The method 1) will be mainly described below, while the method 2) is mentioned in [ ] for reference and comparison. 

1. Summary of Test Method
 Components in a sample are physically separated by gas chromatography and are calculated by comparing either the peak height, or the peak area, or both, with the corresponding value obtained under identical operating conditions from a reference standard mixture of known composition. [the peak area only (from the viewpoint of wider detector response linearity)]

2. Apparatus
2.1 Detector: Thermal-conductivity type (TCD) or equivalent [TCD only], 
Its temperature control <0.3C [<0.2C]
2.2 Sample Inlet System: Volume <0.5ml (from detector response linearity), 
Sampler temperature- within 1C, Sampled volume repeatability <1% [<0.5%]
Do not use rubber or plastics not adsorb sample component.

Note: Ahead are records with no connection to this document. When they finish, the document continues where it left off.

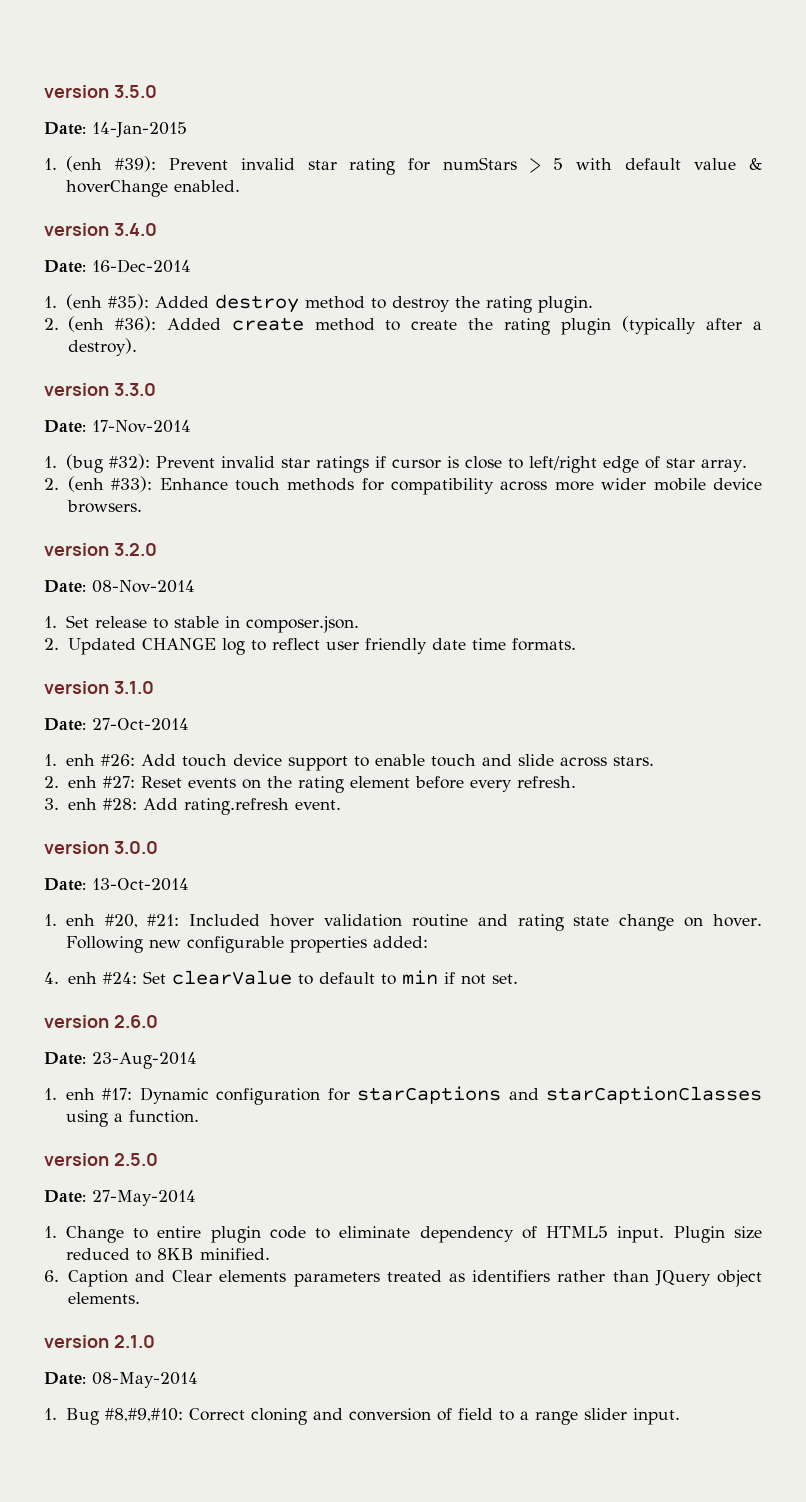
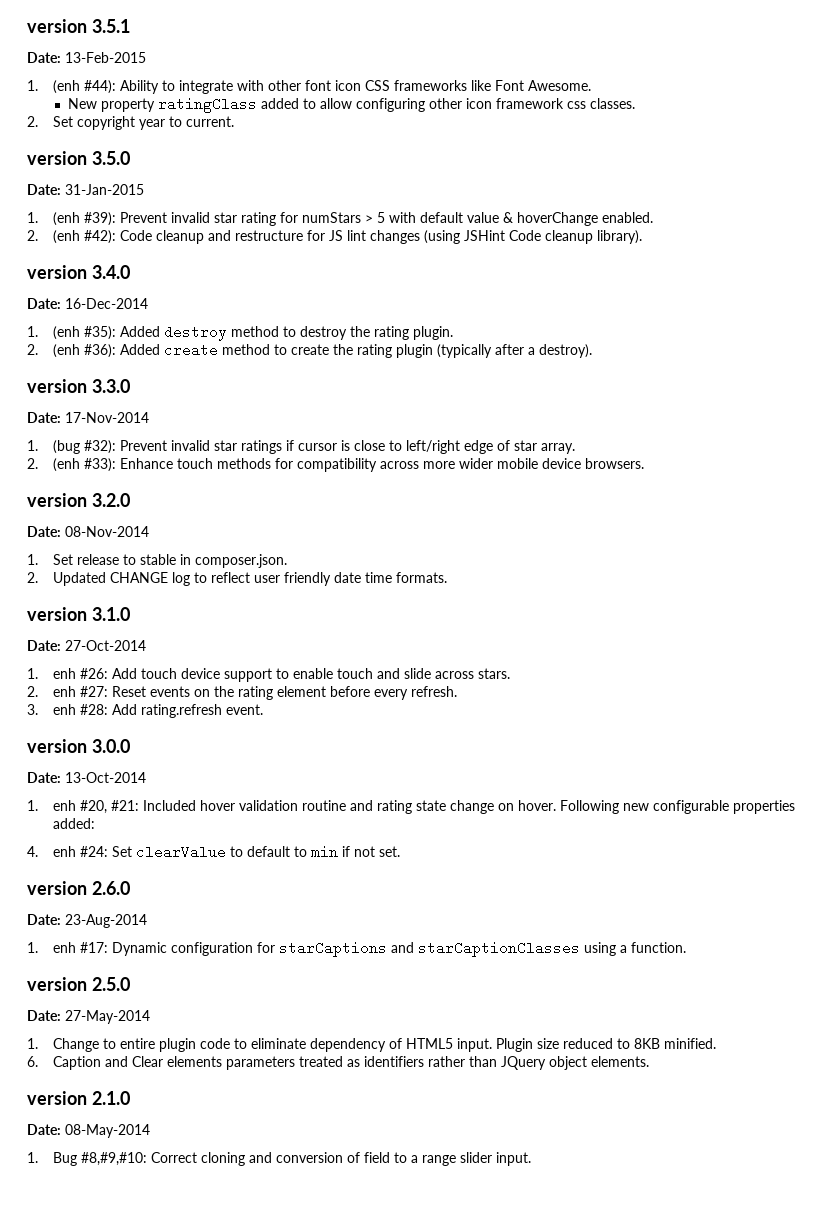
[44,85,109,98] version -> [27,19,130,33] [27,52,146,63] [27,80,591,94] [68,97,636,113] [27,116,234,130] [27,151,87,165] version 3.5.1 // Date: 13-Feb-2015 // 1. (enh #44): Ability to integrate with other font icon CSS frameworks like Font Awesome. // New property ratingClass added to allow configuring other icon framework css classes. // 2. Set copyright year to current. // version
[92,122,187,138] 14-Jan-2015 -> [65,184,144,195] 31-Jan-2015
(240, 186) none -> [27,230,642,244] // 2. (enh #42): Code cleanup and restructure for JS lint changes (using JSHint Code cleanup library).

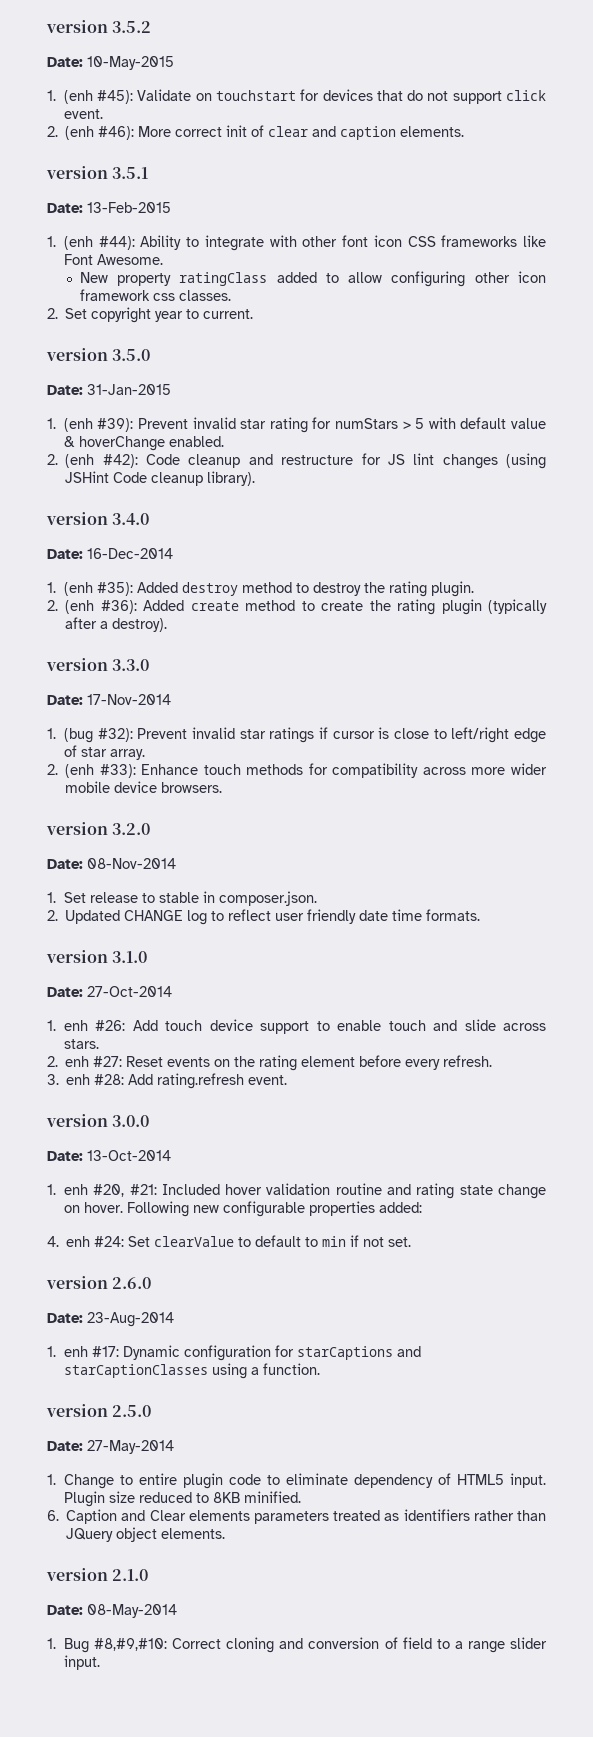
[27,19,87,33] version -> [46,20,152,33] [47,56,174,70] [47,89,546,104] [63,109,103,119] [47,125,465,140] [46,166,108,179] version 3.5.2 // Date: 10-May-2015 // 1. (enh #45): Validate on touchstart for devices that do not support click event. // 2. (enh #46): More correct init of clear and caption elements. // version

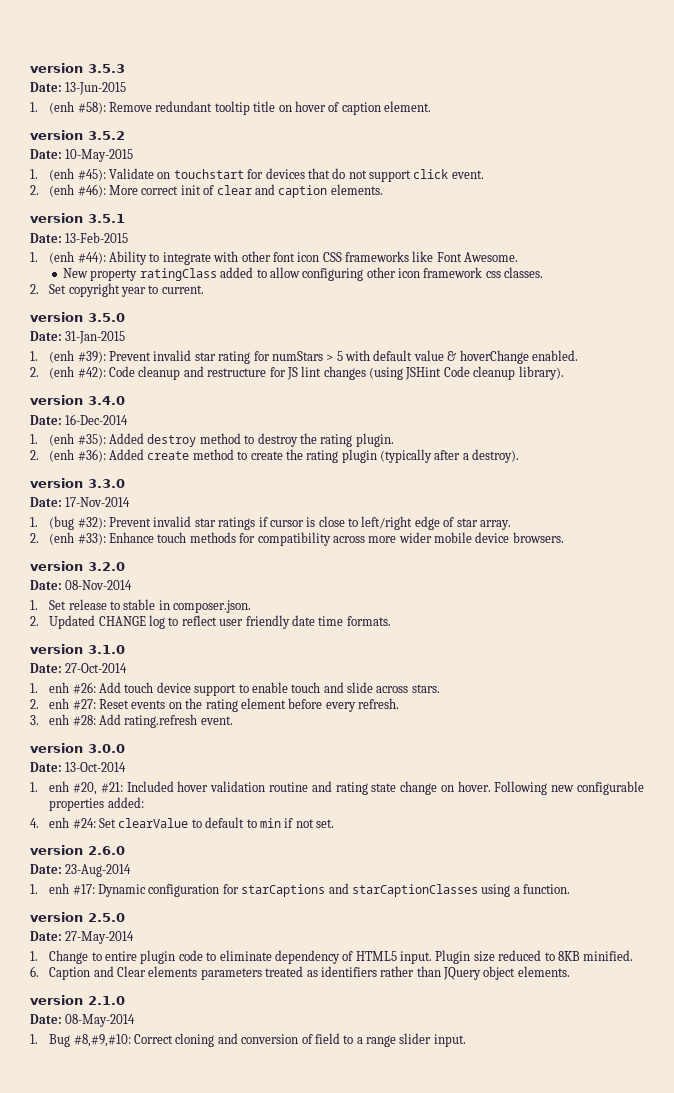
[46,20,108,33] version -> [30,63,125,73] [30,82,127,95] [30,101,432,115] [30,130,83,140] version 3.5.3 // Date: 13-Jun-2015 // 1. (enh #58): Remove redundant tooltip title on hover of caption element. // version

Keep the system small and the drier small to minimize the purging. 
2.3 Column Temperature Control: <0.3C [<0.2C] for isothermal operation.
 Temperature programming as feasible [Not mentioned]
2.4 Carrier Gas Control: <1% [<0.5%]
2.5 Columns (Refer to Table 1)
1) Adsorption column: for O2, N2, CH4 [for O2, N2] 
Molecular sieve 13X is recommended.
2) Partition column: for C2-C5, CO2, C6+; CH4 if separated [for CH4-C5, CO2, C6+; if it is difficult to separate CO2, use a porous polymer column for CO2] 
The separation time is within 40 min. [30min]
3) General:
o Other column packing materials that provide satisfactory separation may be used. 
o In multicolumn applications, it is preferred to use front-end backflash of the heavy ends.
o The chromatograms shown in ASTM standard are only illustrations of typical separations. The operating conditions, including columns, are also typical and are subject to optimization by competent personnel.
[GPA standard describes in detail how to prepare each column in Appendix B.]
2.6 Drier: must be provided in the sample entering system, ahead of the sample valve.
How to prepare it is described in Annex A2.2. 
2.7 Valves: required to permit switching, backflushing, or for simultaneous analysis.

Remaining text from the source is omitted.